Work to complete:
Copy the entries that appear below in full, leaving out any picture among them.

Data for analysis:
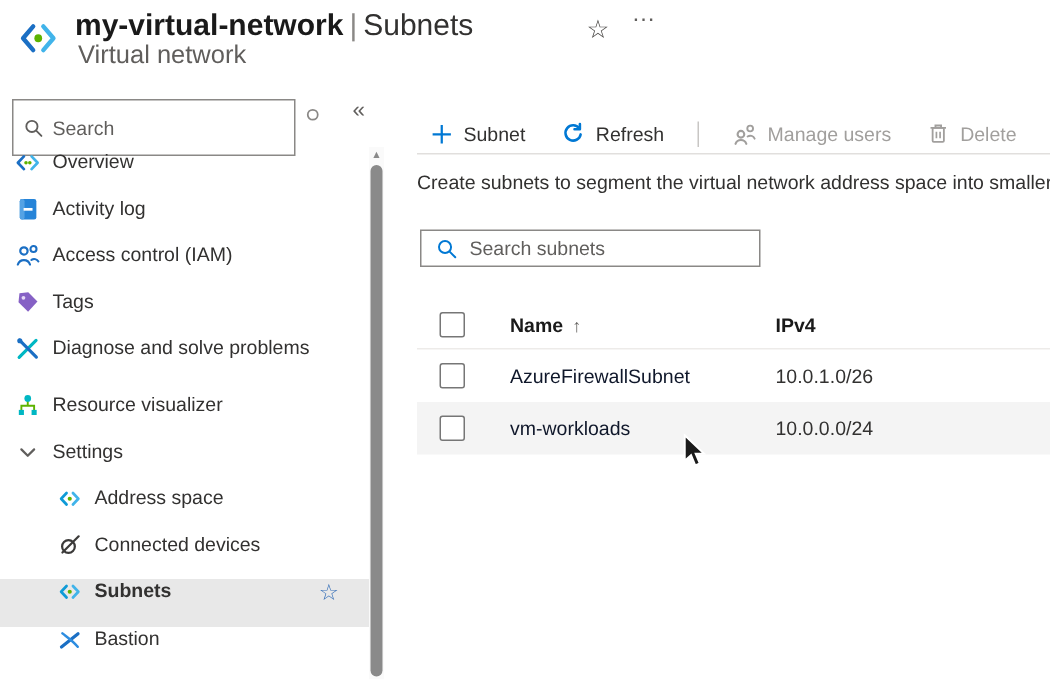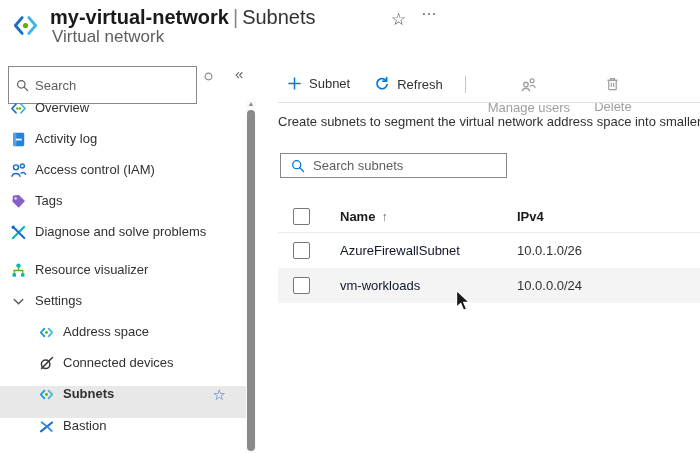"Subnet" .toolbar { align-items: flex-start -> center }
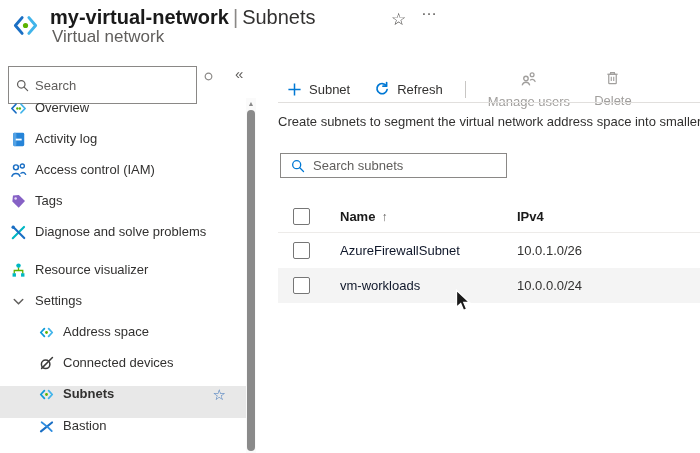"Manage users" .tb-btn.disabled { flex-direction: column -> none }
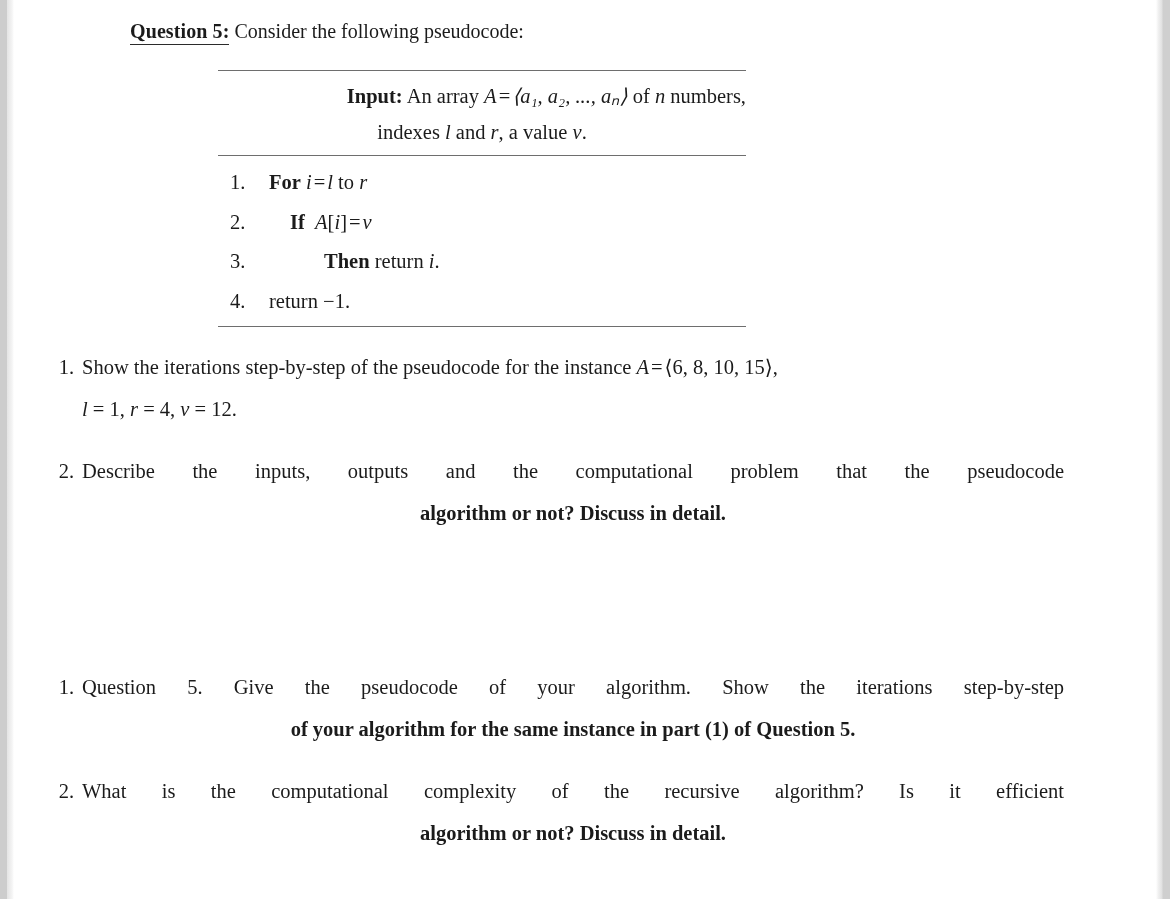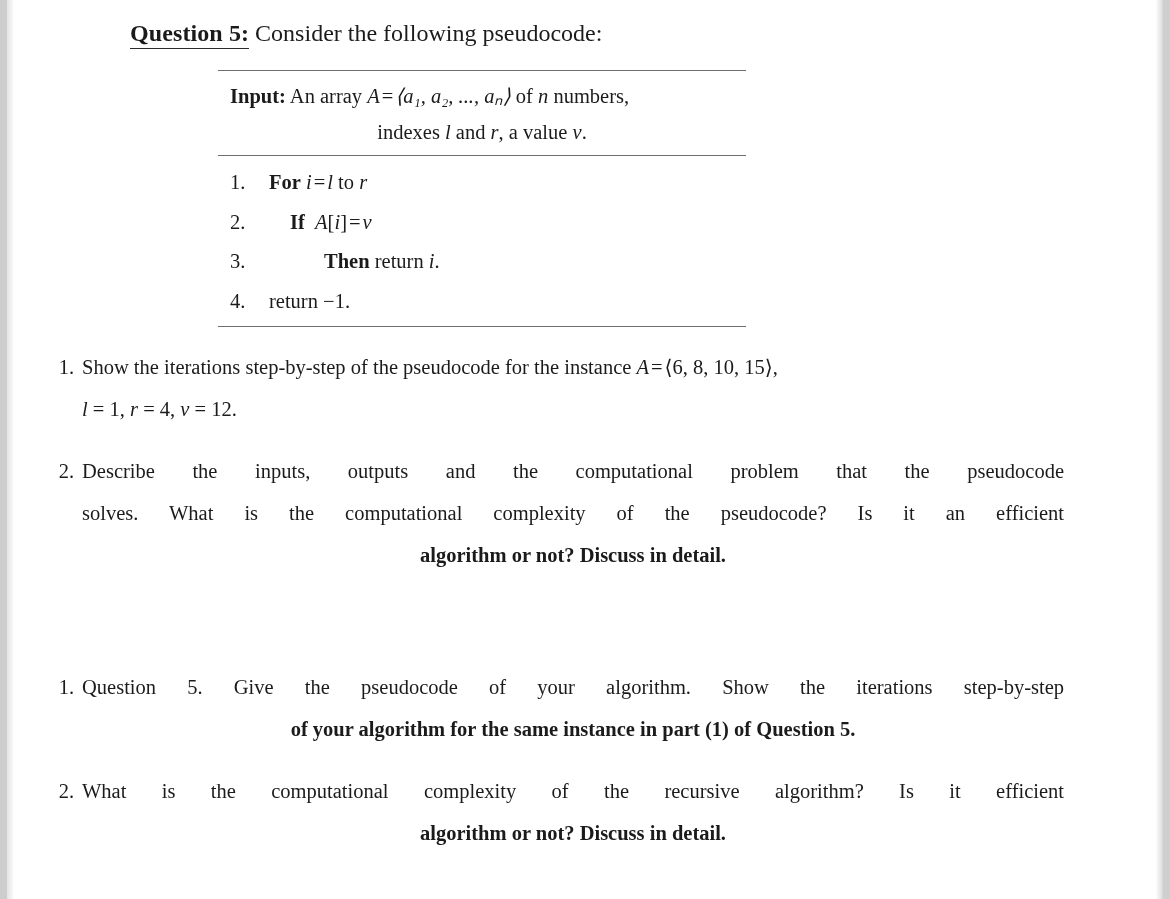"Question 5: Consider the following" .qhead { font-size: 24px -> 20px }
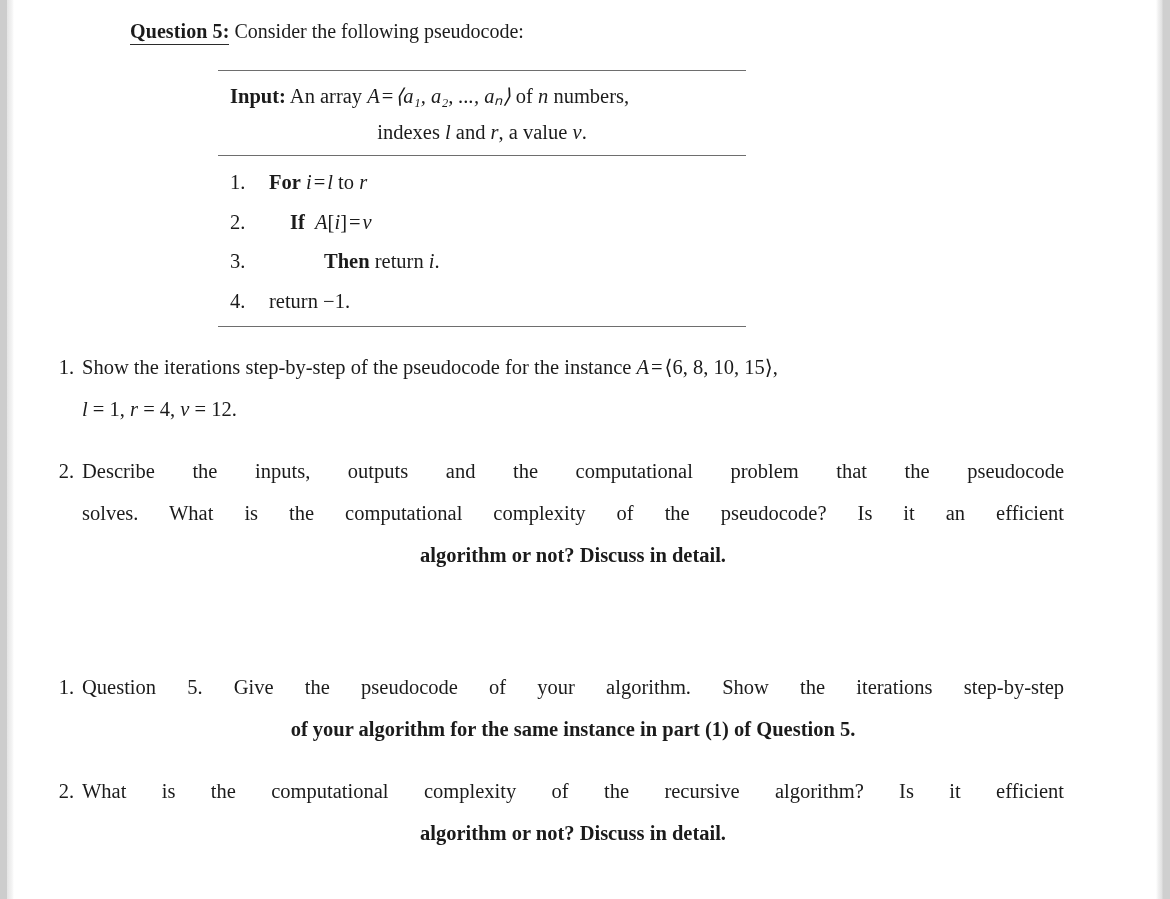"Input: An array A=⟨a₁, a₂," .ph-line1 { text-align: none -> right }
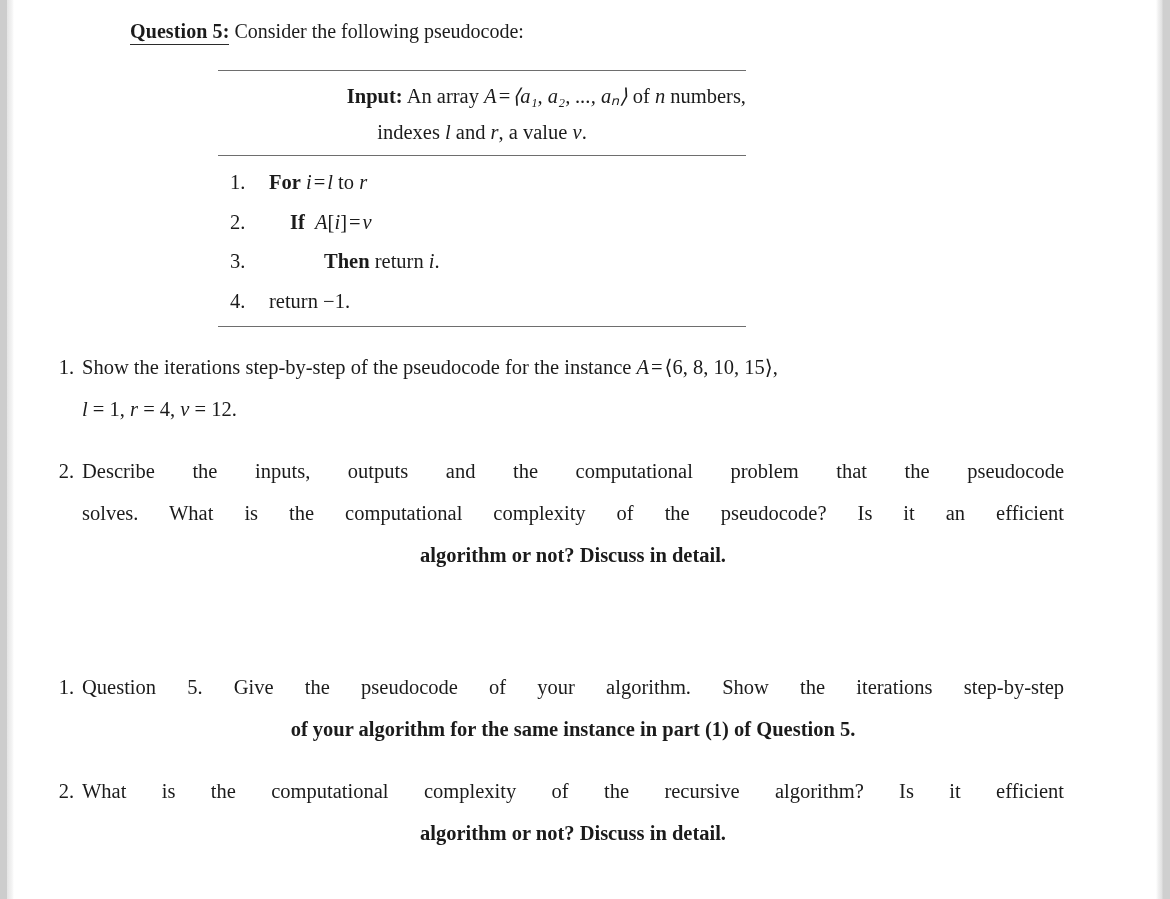"solves. What is the computational" span.ln-j { html: <span>solves. What is the computational complexity of the pseudocode? Is it an efficient</span> -> none }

Solution to the exercise:
"Subnet" .toolbar { align-items: flex-start -> center }
"Manage users" .tb-btn.disabled { flex-direction: column -> none }
"Question 5: Consider the following" .qhead { font-size: 24px -> 20px }
"Input: An array A=⟨a₁, a₂," .ph-line1 { text-align: none -> right }
"solves. What is the computational" span.ln-j { html: <span>solves. What is the computational complexity of the pseudocode? Is it an efficient</span> -> none }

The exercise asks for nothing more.